**Exercise details:**
Quote the entries below from the line with "delivery note number: 803666804 -> 803666894" through the line with "balance: 629.43 -> 1064.38", both ends included, and only those lines.

Dataset entries:
------------------------------------------------------------------------

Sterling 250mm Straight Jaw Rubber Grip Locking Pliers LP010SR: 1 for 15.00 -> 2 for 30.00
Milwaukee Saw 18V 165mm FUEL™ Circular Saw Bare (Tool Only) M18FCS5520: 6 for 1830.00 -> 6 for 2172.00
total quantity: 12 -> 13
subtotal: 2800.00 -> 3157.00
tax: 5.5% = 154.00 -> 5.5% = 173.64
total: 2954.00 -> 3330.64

------------------------------------------------------------------------

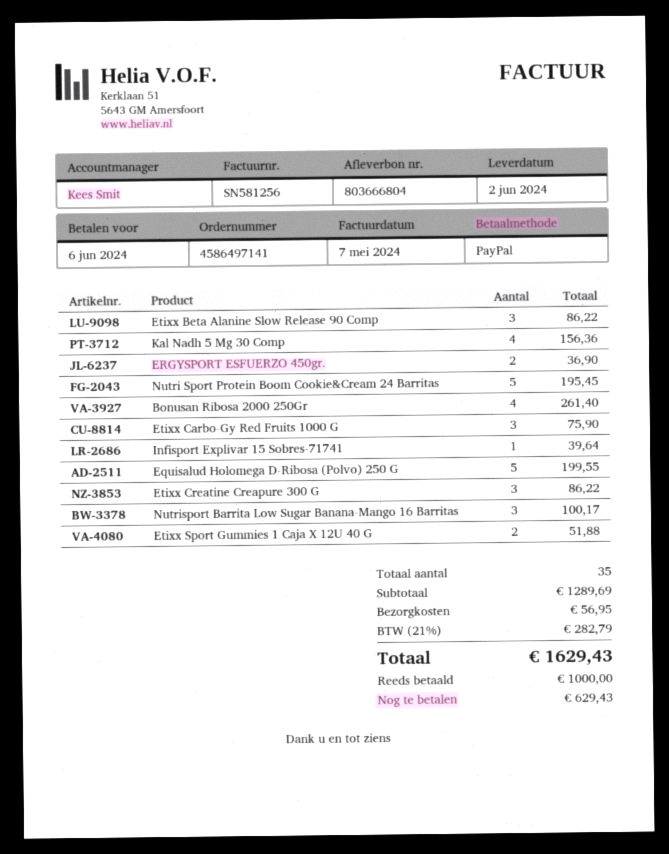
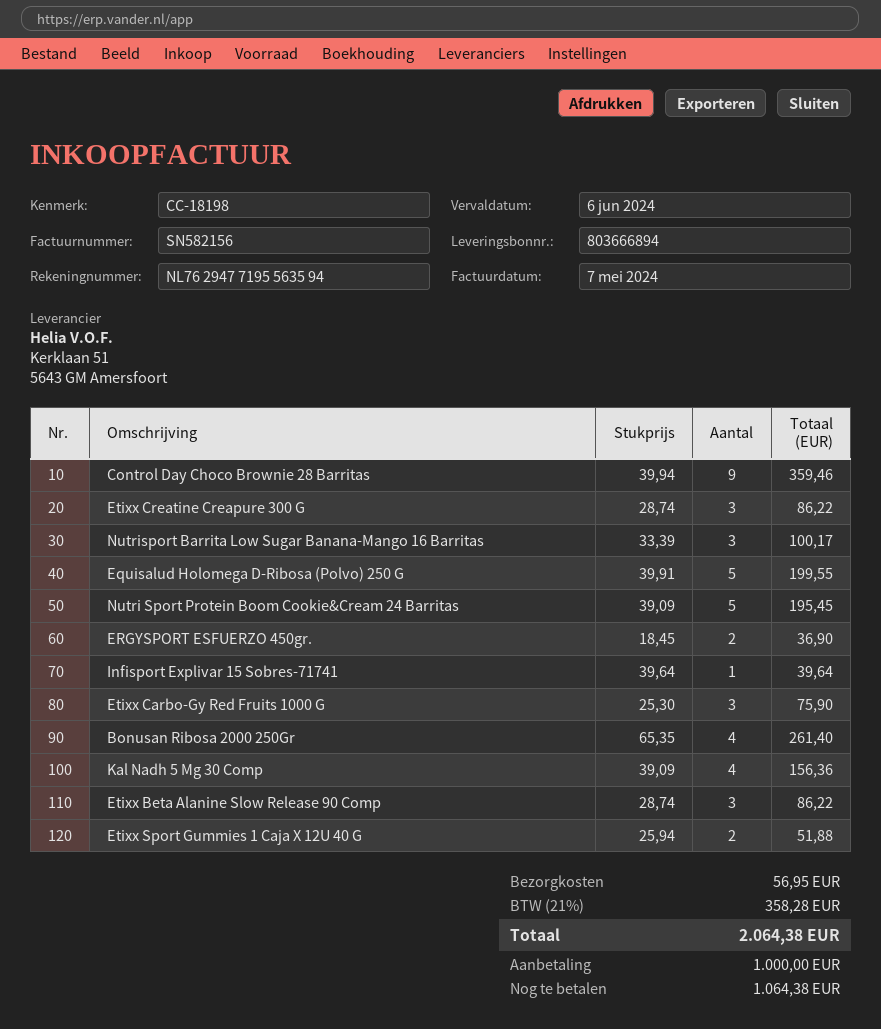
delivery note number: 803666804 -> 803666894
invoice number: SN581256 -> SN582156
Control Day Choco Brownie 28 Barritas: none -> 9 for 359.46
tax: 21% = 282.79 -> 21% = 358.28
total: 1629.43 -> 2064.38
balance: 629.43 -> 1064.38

------------------------------------------------------------------------

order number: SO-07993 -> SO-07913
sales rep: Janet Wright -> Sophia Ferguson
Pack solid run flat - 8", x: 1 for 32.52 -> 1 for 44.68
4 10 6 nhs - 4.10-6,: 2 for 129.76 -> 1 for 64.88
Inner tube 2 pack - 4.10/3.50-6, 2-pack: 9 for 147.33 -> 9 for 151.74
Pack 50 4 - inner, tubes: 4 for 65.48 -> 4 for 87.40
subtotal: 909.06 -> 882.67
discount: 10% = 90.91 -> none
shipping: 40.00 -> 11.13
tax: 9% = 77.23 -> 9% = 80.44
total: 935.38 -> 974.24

------------------------------------------------------------------------

**Task result:**
delivery note number: 803666804 -> 803666894
invoice number: SN581256 -> SN582156
Control Day Choco Brownie 28 Barritas: none -> 9 for 359.46
tax: 21% = 282.79 -> 21% = 358.28
total: 1629.43 -> 2064.38
balance: 629.43 -> 1064.38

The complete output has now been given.